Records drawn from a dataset

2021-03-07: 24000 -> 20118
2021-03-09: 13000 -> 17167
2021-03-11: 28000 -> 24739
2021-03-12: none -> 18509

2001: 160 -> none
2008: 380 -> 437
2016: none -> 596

--

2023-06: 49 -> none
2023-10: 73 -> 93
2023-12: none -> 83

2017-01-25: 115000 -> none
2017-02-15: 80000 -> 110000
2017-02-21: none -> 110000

---

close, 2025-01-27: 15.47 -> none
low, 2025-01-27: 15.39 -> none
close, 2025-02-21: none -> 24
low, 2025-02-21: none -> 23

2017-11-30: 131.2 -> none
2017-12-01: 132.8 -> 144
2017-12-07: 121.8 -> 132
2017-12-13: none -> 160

Task prompt => Print, from the entries above, the line with "2021-03-07: 24000 -> 20118", the line with "2016: none -> 596" and all lines between them, exactly and with nothing else.

Response for this exercise =>
2021-03-07: 24000 -> 20118
2021-03-09: 13000 -> 17167
2021-03-11: 28000 -> 24739
2021-03-12: none -> 18509

2001: 160 -> none
2008: 380 -> 437
2016: none -> 596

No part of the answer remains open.